El
otro día, en aquel pequeño infierno que algunos llaman “transporte público”, me
llamó la atención una joven, de no más de veinticinco años, que con la
determinación de un cirujano sacó un maletín y, pese al vaivén del camino,
comenzó a maquillarse.
Su único referente era un diminuto
espejo que colocara encima de su bolso, incapaz de reflejar a un ratón de
cuerpo entero. Comenzó colocándose una plasta en la frente, pómulos, barbilla y
nariz, la cual fue dispersando cual crepa en una sartén. Después desapareció
sus líneas de expresión con una plasta mayor, y prosiguió con el rellenado de
unas cuantas cicatrices, seguramente provocadas por el acné. Eso no podía terminar
bien; su tono de piel era mucho menos claro que el maquillaje empleado, pero yo
no podía dejar de mirarla. Yo estaba hipnotizado.
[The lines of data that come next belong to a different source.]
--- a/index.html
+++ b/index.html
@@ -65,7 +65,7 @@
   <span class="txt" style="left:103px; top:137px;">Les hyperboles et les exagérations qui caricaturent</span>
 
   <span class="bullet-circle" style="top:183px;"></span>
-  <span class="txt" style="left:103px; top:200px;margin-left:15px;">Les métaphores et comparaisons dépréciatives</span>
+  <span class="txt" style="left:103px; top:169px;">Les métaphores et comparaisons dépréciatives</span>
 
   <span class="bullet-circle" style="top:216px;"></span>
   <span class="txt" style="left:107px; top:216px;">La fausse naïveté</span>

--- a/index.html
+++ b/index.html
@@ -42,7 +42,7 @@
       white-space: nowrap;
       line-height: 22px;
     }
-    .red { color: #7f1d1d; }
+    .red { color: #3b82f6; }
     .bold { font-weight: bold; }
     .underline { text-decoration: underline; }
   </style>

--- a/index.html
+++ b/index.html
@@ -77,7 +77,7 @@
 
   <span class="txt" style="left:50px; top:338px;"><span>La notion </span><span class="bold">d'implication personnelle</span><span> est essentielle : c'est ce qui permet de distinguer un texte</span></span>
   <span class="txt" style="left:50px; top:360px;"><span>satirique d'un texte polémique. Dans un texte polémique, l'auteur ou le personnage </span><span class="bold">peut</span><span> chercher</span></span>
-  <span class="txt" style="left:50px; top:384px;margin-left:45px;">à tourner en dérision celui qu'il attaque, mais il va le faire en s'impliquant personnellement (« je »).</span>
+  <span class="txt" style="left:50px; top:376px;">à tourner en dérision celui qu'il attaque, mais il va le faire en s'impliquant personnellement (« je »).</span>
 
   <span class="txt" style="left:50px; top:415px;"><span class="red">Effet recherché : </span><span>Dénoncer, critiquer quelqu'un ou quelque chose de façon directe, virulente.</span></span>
Sacó una especie de brocha y con un
colorete rojo le devolvió la vida a sus pálidas mejillas. Luego, con una brocha
menor, le dio luz a sus párpados y, con otra distinta, difuminó la oscuridad de
sus ojeras. Más tarde sacó un delicadísimo pincel y lo acercó con un temple
envidiable a sus globos oculares. Yo esperaba lo peor, estuve a punto de
detenerla. Eso que hacía era un acto demasiado temerario aún en total quietud,
cuánto más en un vehículo que se movía como trasero de abeja ante una flor.
Pero no pasó nada, pese a que ella apoyaba con frialdad absoluta aquel
instrumento sobre esa delicada cordillera de pestañas.
Yo estaba hechizado, mientras mis
demás compañeros de viaje dormitaban o veían sus teléfonos celulares. Me sentía
un testigo silente de un ritual sagrado, como un cómplice involuntario. Poco a
poco esa nube de pintura se fue despejando, dejando en su lugar un horizonte de
texturas y líneas que, trazo a trazo, dibujaban un rostro.
Al final, la joven no parecía tan
“maquillada”, como si en vez de un velo, se hubiese colocado una luz que
exaltara su propia belleza, sin exageración y naturalidad. Una obra maestra. Entonces
me di cuenta de que el maquillaje femenino era un arte, que tiene como lienzo
el rostro de la mujer. Sin embargo, así como en el mundo de la pintura hay un Rembrandt,
este arte femenino no se podría librar de más de un Picasso.